Getting Started in Open Source

A Primer for Data Scientists

Rebecca Bilbro

I really, honestly love programming... I also love collaborating, exchanging ideas, learning better and faster ways to accomplish things that I'm already familiar with or, even better, learning completely new things that broaden my horizons as a developer or person... I enjoy getting feedback from friends - or programmers I'm building friendships with on GitHub, hearing their thoughts about my code and what I could have improved.

But what shouldn't come with the territory - and no maintainer should have to lose sleep over - is dealing with trolls and negative comments from users who only seem to want to beat the maintainers into submission, while showing no intent of helping to improve the project itself.

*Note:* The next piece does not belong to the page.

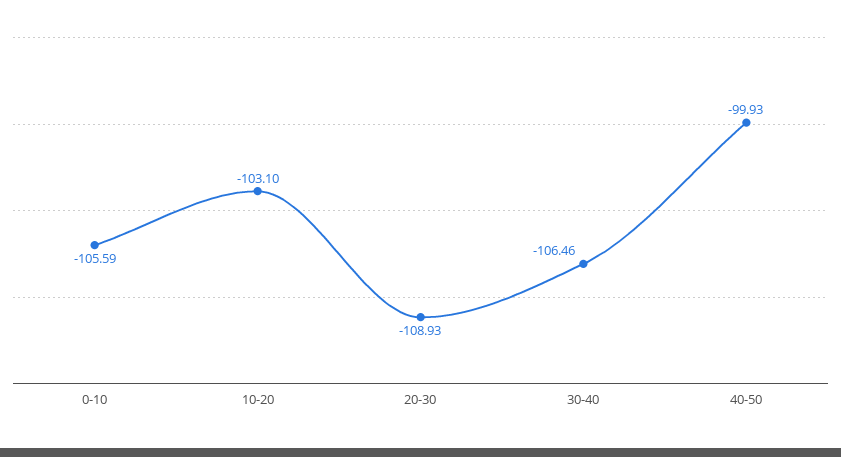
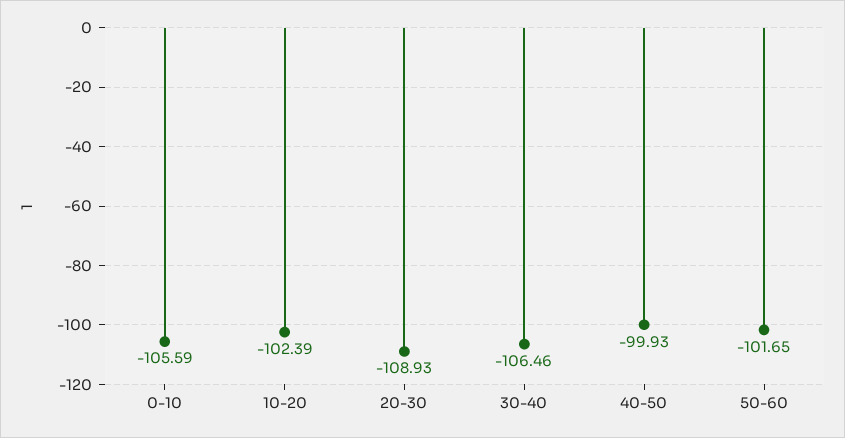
10-20: -103.1 -> -102.39
50-60: none -> -101.65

— Jon Schlinkert The Maintainer's Guide to Staying Positive

Introduction

The phrase "open source” evokes an egalitarian, welcoming niche where programmers can work together towards a common purpose — creating software to be freely available to the public in a community that sees contribution as its own reward. But for data scientists who are just entering into the open source milieu, it can sometimes feel like an intimidating place. Even experienced, established open source developers like Jon Schlinkert have found the community to be less than welcoming at times. If the author of more than a thousand projects, someone whose scripts are downloaded millions of times every month, has to remind himself to stay positive, you might question whether the open source community is really the developer Shangri-la it would appear to be!

And yet, open source development does have a lot going for it:

Users have access to both the functionality and the methodology of the software (as opposed to just the functionality, as with proprietary software).
Contributors are also users, meaning that contributions track closely with user stories, and are intrinsically (rather than extrinsically) motivated.
Everyone has equal access to the code, and no one is excluded from making changes (at least locally).
Contributor identities are open to the extent that a contributor wants to take credit for her work.
Changes to the code are documented over time.

So why start a blog post for open source noobs with a quotation from an expert like Jon, especially one that paints such a dreary picture? It's because I want to show that the bar for contributing is... pretty low.

Ask yourself these questions: Do you like programming? Enjoy collaborating? Like learning? Appreciate feedback? Do you want to help make a great open source project even better? If your answer is 'yes' to one or more of these, you're probably a good fit for open source. Not a professional programmer? Just getting started with a new programming language? Don't know everything yet? Trust me, you're in good company.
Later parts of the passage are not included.